VDP yoummday - Security Policy
Security Policy
Solltest du Schwachstellen in IT-Systemen und Webanwendungen der Yoummday GmbH entdecken, bitten wir dich uns darüber zu informieren. Wir werden dann umgehend Maßnahmen ergreifen, um die gefundene Schwachstelle so schnell wie möglich zu beheben.
Geh zur Meldung einer Schwachstelle wie folgt vor:
- Sende deine Ergebnisse zur gefundenen Schwachstelle mittels unseres VDP-Tool an yoummday. Bei der Nutzung des VDP-Tools sichern wir dir die vollständige Anonymität zu.
- Alternativ kannst du deine Erkenntnisse auch per E-Mail an security@yoummday.com senden. Eine vollständige Anonymität ist damit aber nicht zur gewährleisten. Bitte nutze für die Meldung die untenstehende Formatvorlage.
- Nutze die Schwachstelle oder das Problem nicht aus, indem du beispielsweise Daten herunterlädst, veränderst oder löschst.
- Gib Deine Informationen über die Schwachstelle nicht an dritte Personen oder Institutionen weiter.
- Führe keine Angriffe auf unsere IT-Systeme durch, die Infrastruktur und/oder Personen kompromittieren, verändern oder manipulieren könnten.
- Führe keine Social-Engineering (z.B. Phishing), (Distributed) Denial of Service, Spam oder andere Angriffe auf uns durch.
- Stelle uns hinreichend Informationen zur Verfügung, damit wir das Problem reproduzieren und analysieren können. In der Regel ist die Adresse oder die URL des betroffenen Systems und eine Beschreibung der Schwachstelle hinreichend. Komplexe Schwachstellen können aber weitere Erklärungen und Dokumentation erfordern.
Was wir DIR versprechen:
- Wir versuchen die Schwachstelle so schnell wie möglich zu schließen.

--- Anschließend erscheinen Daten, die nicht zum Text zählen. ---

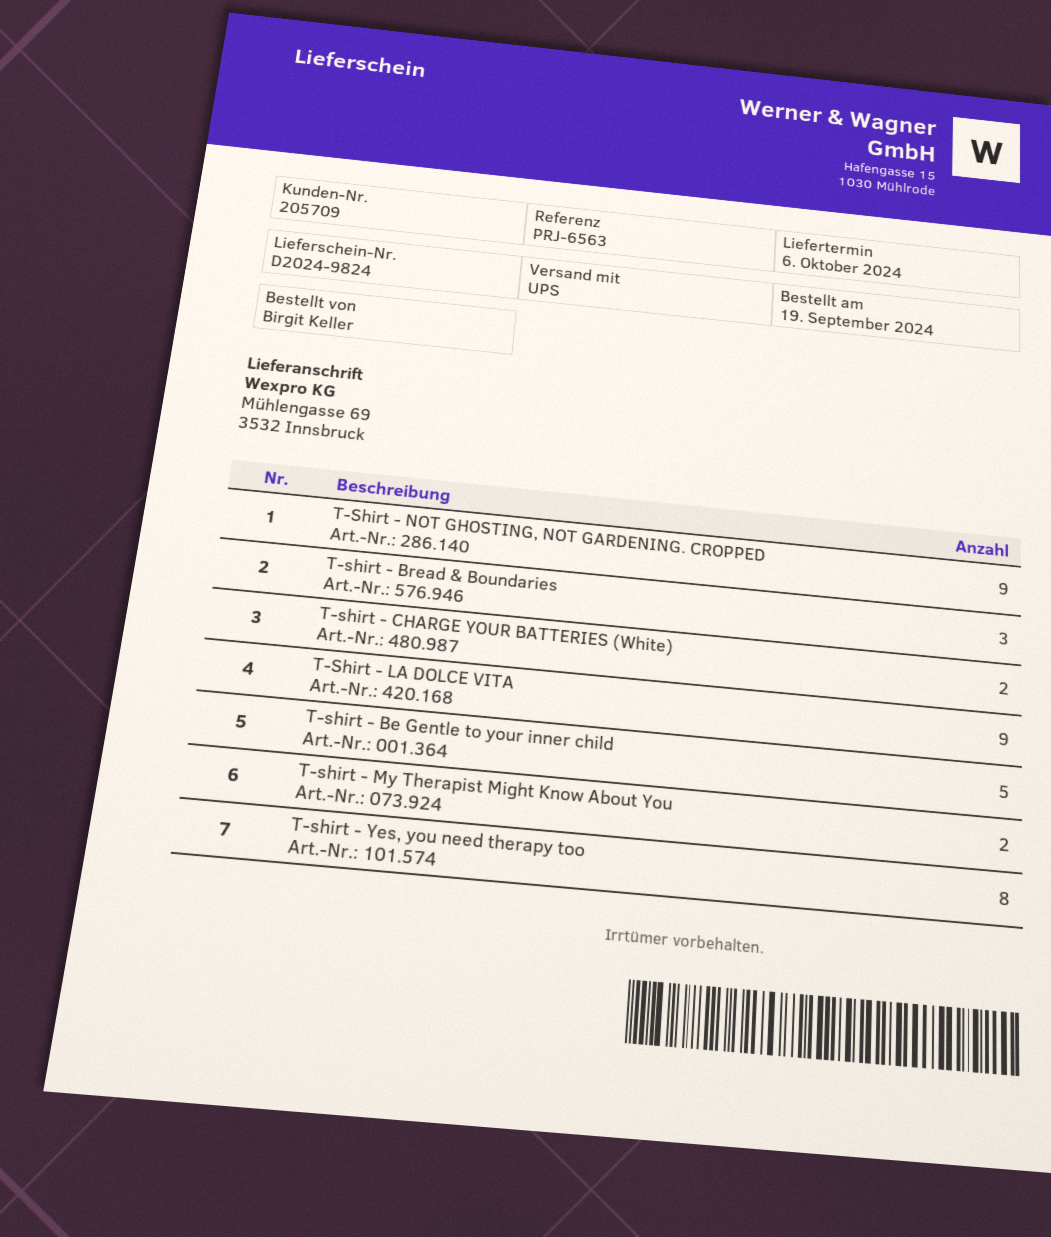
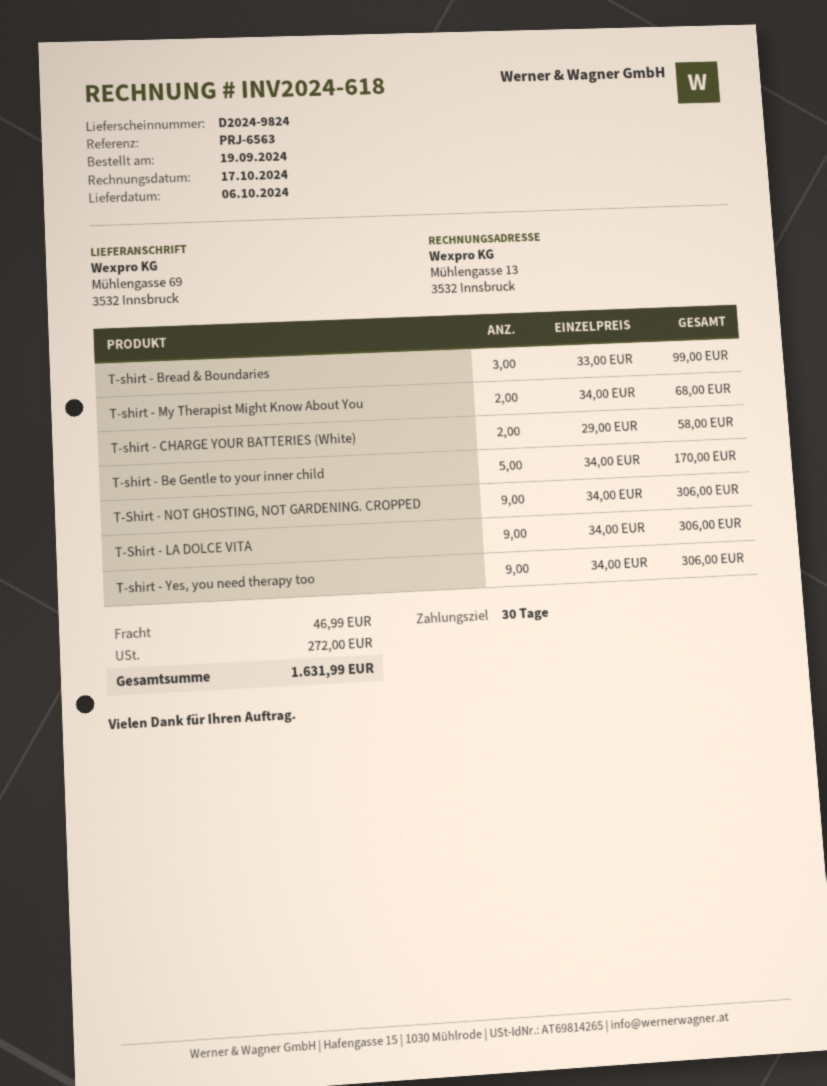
T-shirt - Yes, you need therapy too: 8 -> 9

- Du erhältst von uns eine Rückmeldung zu deiner Meldung.
- Wir werden deinen Bericht vertraulich behandeln und deine personenbezogenen Daten nicht ohne deine Zustimmung an Dritte weitergeben.

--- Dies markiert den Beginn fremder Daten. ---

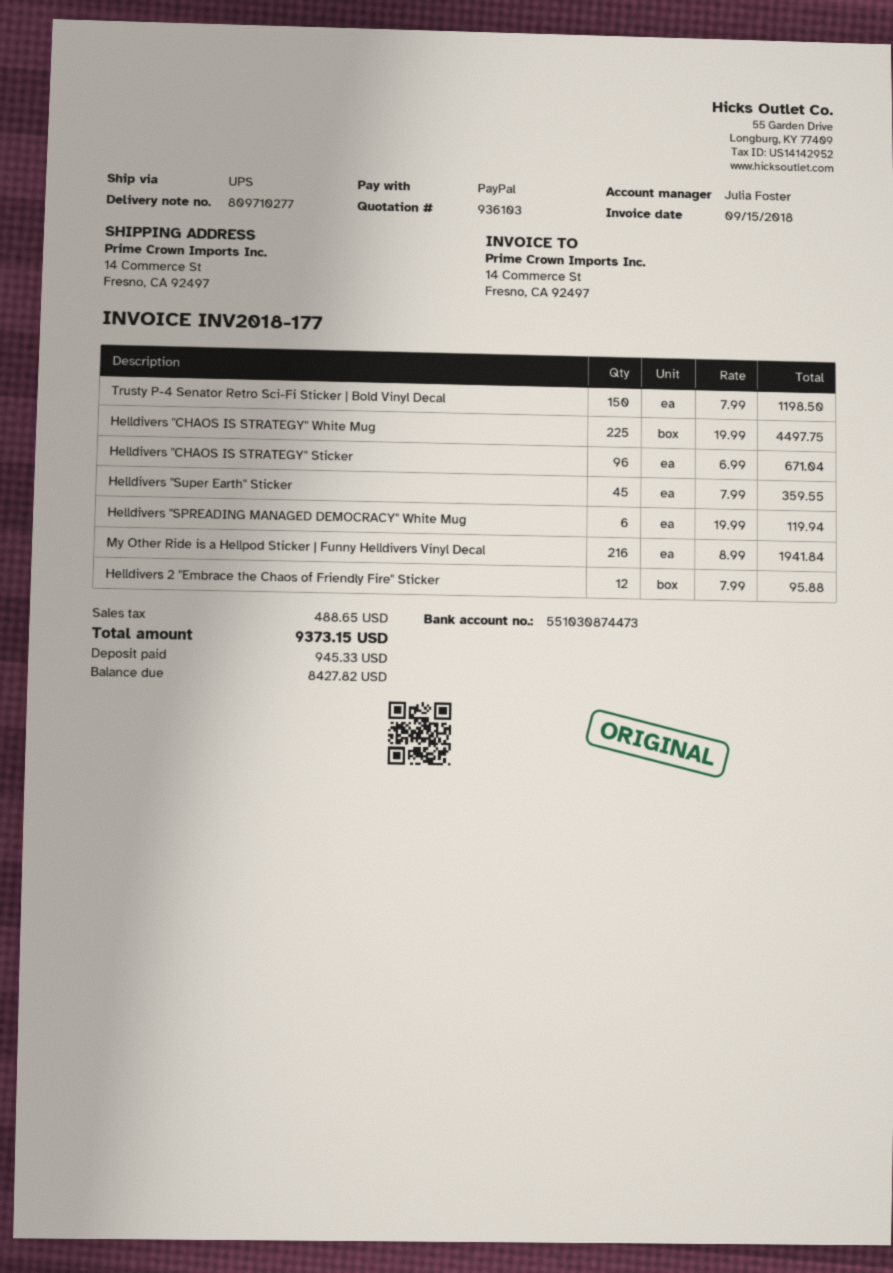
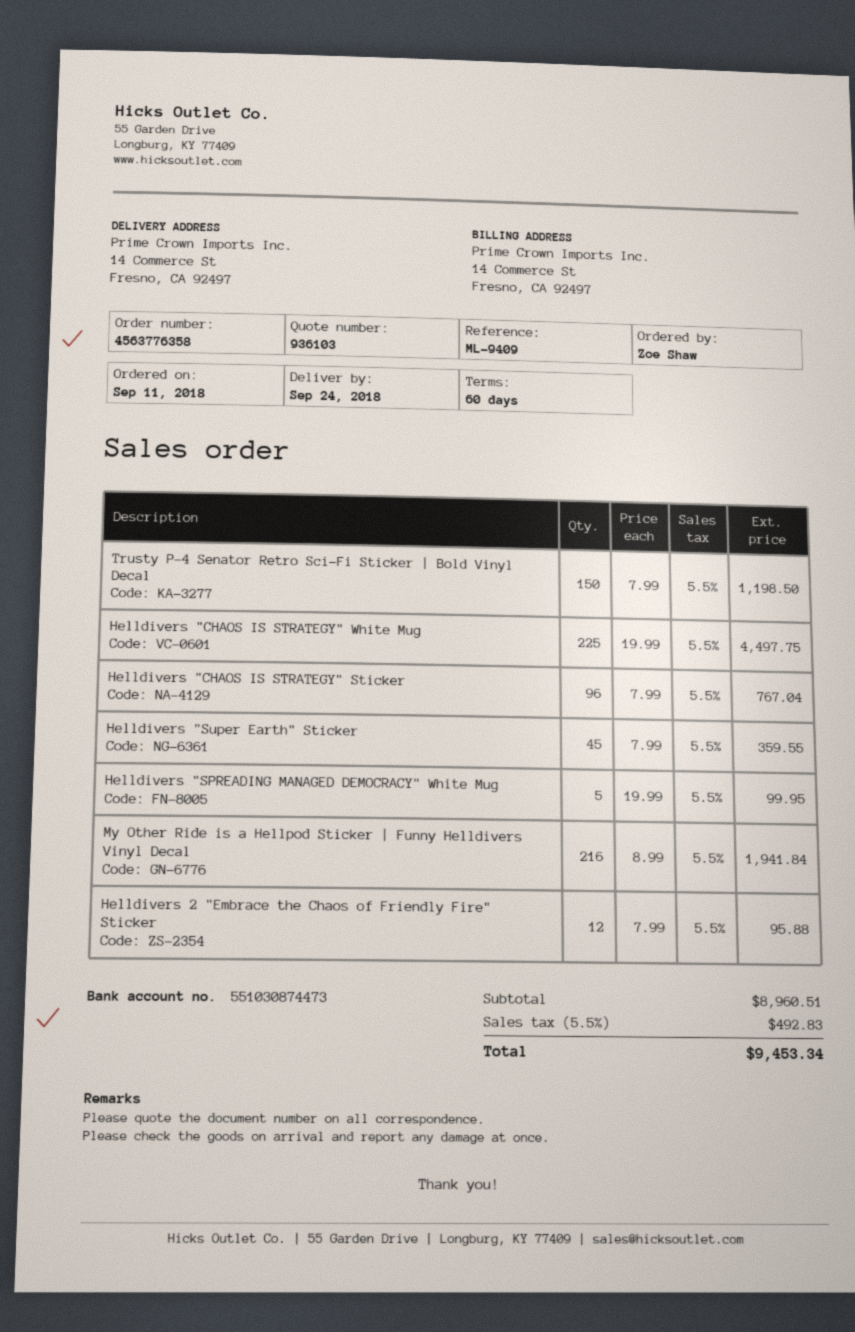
Helldivers "CHAOS IS STRATEGY" Sticker: 96 x 6.99 = 671.04 -> 96 x 7.99 = 767.04
Helldivers "SPREADING MANAGED DEMOCRACY" White Mug: 6 x 19.99 = 119.94 -> 5 x 19.99 = 99.95
tax: 488.65 -> 492.83
total: 9373.15 -> 9453.34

- Der Finder wird nach seinen Fähigkeiten beurteilt und nicht nach Alter, Ausbildung, Geschlecht oder Herkunft. Wir zeigen diesen Respekt auch öffentlich und erkennen diese Leistung an. Dazu werden wir, wenn nichts anderes gewünscht ist, auf unserer Dankesseite die Beschreibung der geschlossenen Schwachstelle und den Namen (bzw. den Alias) des Entdeckers nennen, um so eine gute Zusammenarbeit mit yoummday auch öffentlich zum Ausdruck zu bringen.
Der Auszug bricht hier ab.